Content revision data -
※
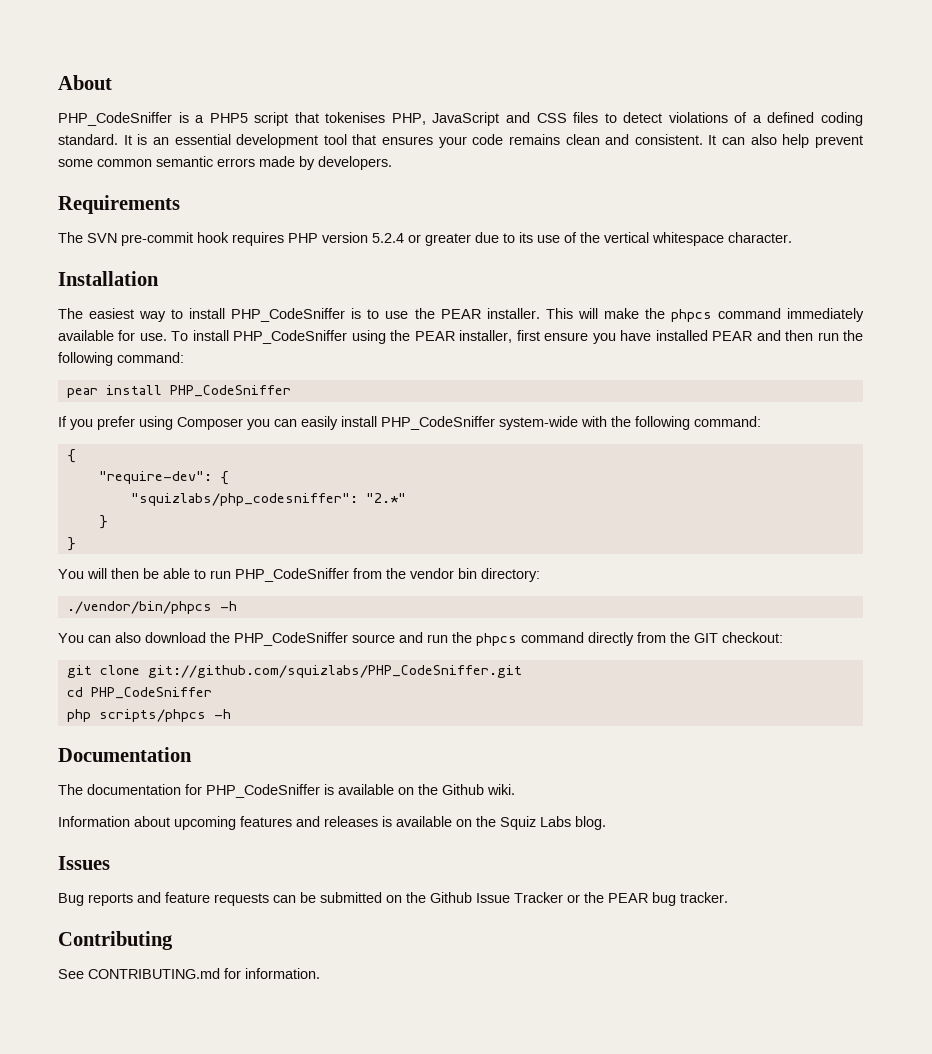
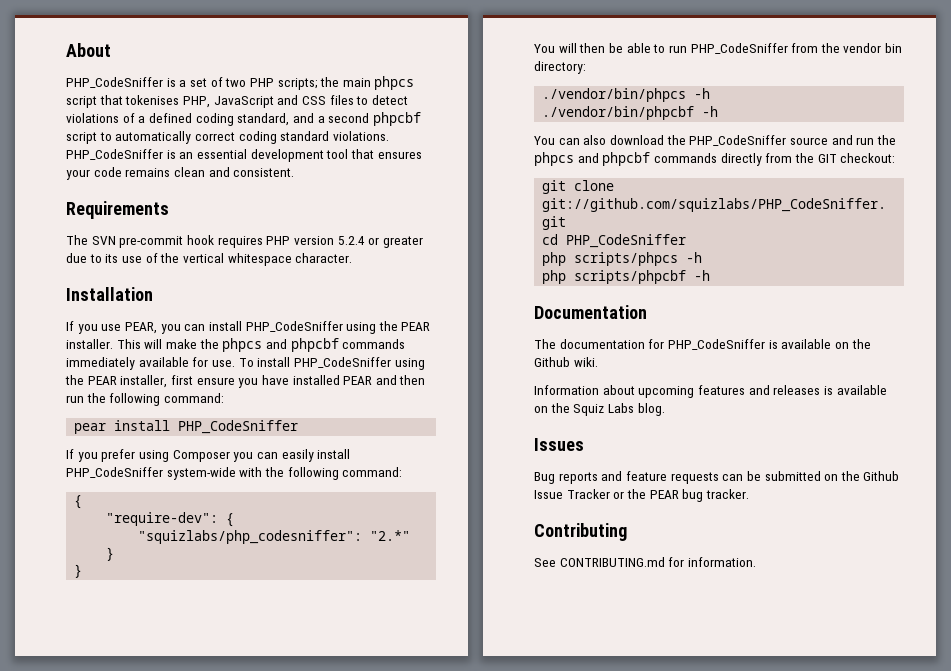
[209,113,248,123] PHP5 -> [189,76,415,90] set of two PHP scripts; the main phpcs
[58,134,132,145] standard. It -> [237,112,421,126] [66,131,389,144] [66,149,163,160] standard, and a second phpcbf script to automatically correct coding standard violations. PHP_CodeSniffer
[708,134,864,148] [58,156,392,170] It can also help prevent some common semantic errors made by developers. -> (295, 172) none
[58,308,409,322] The easiest way to install PHP_CodeSniffer is to use -> [66,321,377,334] If you use PEAR, you can install PHP_CodeSniffer using
[717,308,781,319] command -> [265,338,406,352] and phpcbf commands
(237, 606) none -> [542,106,719,120] // ./vendor/bin/phpcbf -h
[521,632,584,643] command -> [577,152,717,166] and phpcbf commands
(231, 714) none -> [542,270,711,284] // php scripts/phpcbf -h

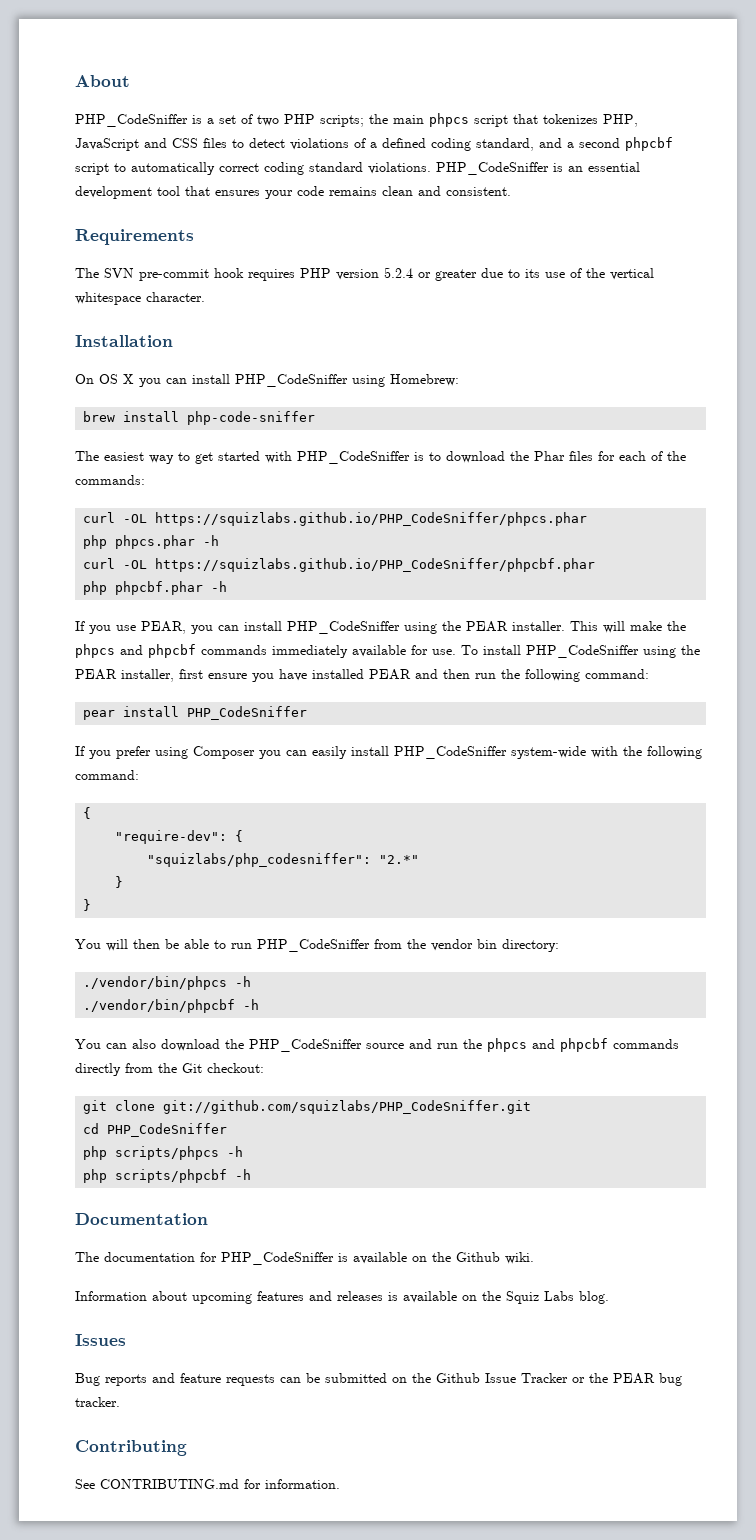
[125,95,180,105] tokenises -> [543,114,598,124] tokenizes
(153, 294) none -> [75,374,459,387] [83,411,316,425] [75,451,686,464] [75,475,145,485] [83,512,588,526] [83,535,220,549] [83,558,596,572] [83,581,228,595] // On OS X you can install PHP_CodeSniffer using Homebrew: // brew install php-code-sniffer // The easiest way to get started with PHP_CodeSniffer is to download the Phar files for each of the commands: // curl -OL https://squizlabs.github.io/PHP_CodeSniffer/phpcs.phar // php phpcs.phar -h // curl -OL https://squizlabs.github.io/PHP_CodeSniffer/phpcbf.phar // php phpcbf.phar -h
[817,154,837,163] GIT -> [182,1063,202,1073] Git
※
ABOUT THIS TASK - Please print out the entries above exactly. The pictures stay out.

OUTPUT OF THE TASK -
[209,113,248,123] PHP5 -> [189,76,415,90] set of two PHP scripts; the main phpcs
[58,134,132,145] standard. It -> [237,112,421,126] [66,131,389,144] [66,149,163,160] standard, and a second phpcbf script to automatically correct coding standard violations. PHP_CodeSniffer
[708,134,864,148] [58,156,392,170] It can also help prevent some common semantic errors made by developers. -> (295, 172) none
[58,308,409,322] The easiest way to install PHP_CodeSniffer is to use -> [66,321,377,334] If you use PEAR, you can install PHP_CodeSniffer using
[717,308,781,319] command -> [265,338,406,352] and phpcbf commands
(237, 606) none -> [542,106,719,120] // ./vendor/bin/phpcbf -h
[521,632,584,643] command -> [577,152,717,166] and phpcbf commands
(231, 714) none -> [542,270,711,284] // php scripts/phpcbf -h

[125,95,180,105] tokenises -> [543,114,598,124] tokenizes
(153, 294) none -> [75,374,459,387] [83,411,316,425] [75,451,686,464] [75,475,145,485] [83,512,588,526] [83,535,220,549] [83,558,596,572] [83,581,228,595] // On OS X you can install PHP_CodeSniffer using Homebrew: // brew install php-code-sniffer // The easiest way to get started with PHP_CodeSniffer is to download the Phar files for each of the commands: // curl -OL https://squizlabs.github.io/PHP_CodeSniffer/phpcs.phar // php phpcs.phar -h // curl -OL https://squizlabs.github.io/PHP_CodeSniffer/phpcbf.phar // php phpcbf.phar -h
[817,154,837,163] GIT -> [182,1063,202,1073] Git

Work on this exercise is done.